News Flash


Posted on: June 11, 2021

Life After the Vaccines

June 11, 2021

Heather Thomas, 425.508.4980

Life After the Vaccines

Helpful tips and public health recommendations once vaccinated

SNOHOMISH COUNTY, Wash. – For the nearly 450,000 Snohomish County residents who have had at least one vaccine, it may mean getting back to pre-pandemic activities. However, there are still a lot of questions that the Snohomish Health District has been getting on what comes next. Here are tips and recommendations for life after the vaccine. 

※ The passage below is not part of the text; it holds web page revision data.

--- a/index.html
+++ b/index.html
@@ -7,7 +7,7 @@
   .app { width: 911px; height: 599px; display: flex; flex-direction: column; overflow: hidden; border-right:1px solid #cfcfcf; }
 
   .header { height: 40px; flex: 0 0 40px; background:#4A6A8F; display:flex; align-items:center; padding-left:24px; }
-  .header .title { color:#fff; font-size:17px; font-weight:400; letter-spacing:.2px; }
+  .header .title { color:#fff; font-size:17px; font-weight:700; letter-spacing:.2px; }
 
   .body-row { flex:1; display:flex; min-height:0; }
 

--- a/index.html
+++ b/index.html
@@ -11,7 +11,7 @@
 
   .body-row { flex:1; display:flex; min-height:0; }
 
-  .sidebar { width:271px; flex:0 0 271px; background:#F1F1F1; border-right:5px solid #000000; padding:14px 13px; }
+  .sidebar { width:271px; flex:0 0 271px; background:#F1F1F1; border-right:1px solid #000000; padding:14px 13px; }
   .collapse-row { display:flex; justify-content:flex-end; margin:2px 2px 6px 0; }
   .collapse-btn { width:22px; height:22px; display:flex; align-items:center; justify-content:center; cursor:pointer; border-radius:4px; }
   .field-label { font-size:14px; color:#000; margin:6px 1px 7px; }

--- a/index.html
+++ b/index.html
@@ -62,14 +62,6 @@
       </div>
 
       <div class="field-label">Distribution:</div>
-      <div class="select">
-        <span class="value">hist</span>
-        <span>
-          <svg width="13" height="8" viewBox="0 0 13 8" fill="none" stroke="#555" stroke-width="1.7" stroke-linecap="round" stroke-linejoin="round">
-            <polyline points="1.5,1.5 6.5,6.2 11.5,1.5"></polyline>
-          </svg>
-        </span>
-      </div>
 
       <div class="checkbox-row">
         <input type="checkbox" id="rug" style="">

  • Keep original vaccine cards safe. Treat vaccination cards like a birth certificate or other official document. Take a photo of it and then store it at home. In the future, it may be needed to prove someone has been vaccinated against COVID-19. If the original card is lost or misplaced, records can also be accessed through the state’s system.
  • Keep an official proof of vaccination handy. Many businesses or employers may require proof before entering or permitting someone to remove a mask. See examples of proof here: Visual Guide to Official Washington State Proof of COVID-19 Vaccination (PDF)
  • Respect the rules of the room. Even if fully vaccinated, people still need to wear a well-fitted mask in schools, public transportation, health care settings, correctional facilities, homeless shelters, and any business that requires masks.
  • Know how to gather safely with others. It can be confusing to know when masks are required or how many people to gather with. The Washington State Department of Health (DOH) has created a page with different scenarios to help people in gathering safely after vaccinated.
  • Monitor for symptoms and get tested. While fully vaccinated people do not need to quarantine if exposed to someone with COVID-19, they should still keep a look out for symptoms. If any unusual or new symptoms develop, seek testing and remain quarantined until test results are back. 

Many people have experienced challenges while trying to confirm their records were transmitted to the Washington State Immunization Information System (WAIIS) and they are eligible for the “Shot of a Lifetime” lottery drawing. DOH recognizes that many people were not able to verify their COVID-19 vaccine record in MyIR Mobile. However, the records have been transmitted to the WAIIS, which means DOH is able to access immunization data and will be able to pull winners from the pool of eligible vaccine recipients in the state.

In the meantime, people who have further questions about their eligibility should call the state’s vaccine hotline at 1-833-VAX HELP or visit

Former Health Officer Named Public Health Changemaker

As the University of Washington’s School of Public Health celebrates its 50th anniversary, it selected 50 distinguished alumni as changemakers of public health. Among this group of formidable people that helped shape the school’s history was Dr. Ward Hinds, health officer for the Snohomish Health District from 1986-2007.

In their anniversary edition of the UW Public Health Magazine, Dr. Hinds was recognized for setting the standard for public service in Snohomish County:

As health officer for the Snohomish Health District in Washington state from the late 1980s to early 2000s, Ward faced some very tough issues in public health. He confronted the HIV/AIDS epidemic with courage and vision, promoting a needle exchange and drug-counseling program to help stem the infection’s spread among intravenous drug users. Ward also led a call to curb tobacco use, particularly among teens, helping Washington to become a leader in the nationwide effort. Additionally, he led initiatives to get children vaccinated and to improve nutrition for low-income mothers and children.

In the aftermath of the 9/11 terrorist attacks, Ward worked quickly with community partners, including those in law enforcement, emergency response and the criminal justice system, to devise an action plan for bioterrorism threats and overall disaster preparedness. Over his 35-year career in public health and preventive medicine, Ward served as a U.S. Army preventive medicine officer, associate director of the epidemiology program at the Cancer Center of Hawaii and a state epidemiologist in Kentucky. He also served on the Washington State Board of Health for six years.

“Dr. Hinds was a great health officer, and I am deeply indebted to him,” said Dr. Chris Spitters, Health Officer for the Snohomish Health District. “He hired me in 1994 for the newly created deputy health officer position. Not only was he a fantastic mentor and boss, but he was a role model for leadership in public health.”

COVID Testing Schedule

The schedule for the week of June 14 will remain as follows:

  • Everett site located at 3715 Oakes Avenue – Monday through Friday from 9 a.m. to 4 p.m.
  • Lynnwood Food Bank site at 5320 176th St SW – open Monday, Tuesday, Thursday and Saturday from 9 a.m. to 4 p.m.
  • Evergreen State Fairgrounds in the front parking lot off of 179th Ave SE in Monroe – open Monday, Wednesday and Friday from 9 a.m. to 4 p.m.

Appointments for testing are encouraged, and registration is available at  Those without internet access or needing language assistance can reach the Health District’s call center at 425.339.5278 to schedule a testing appointment. The call center is staffed 8:30 a.m. to 4:30 p.m. Monday through Friday. Callers after hours or on weekends can leave a message, which will be returned on the next business day.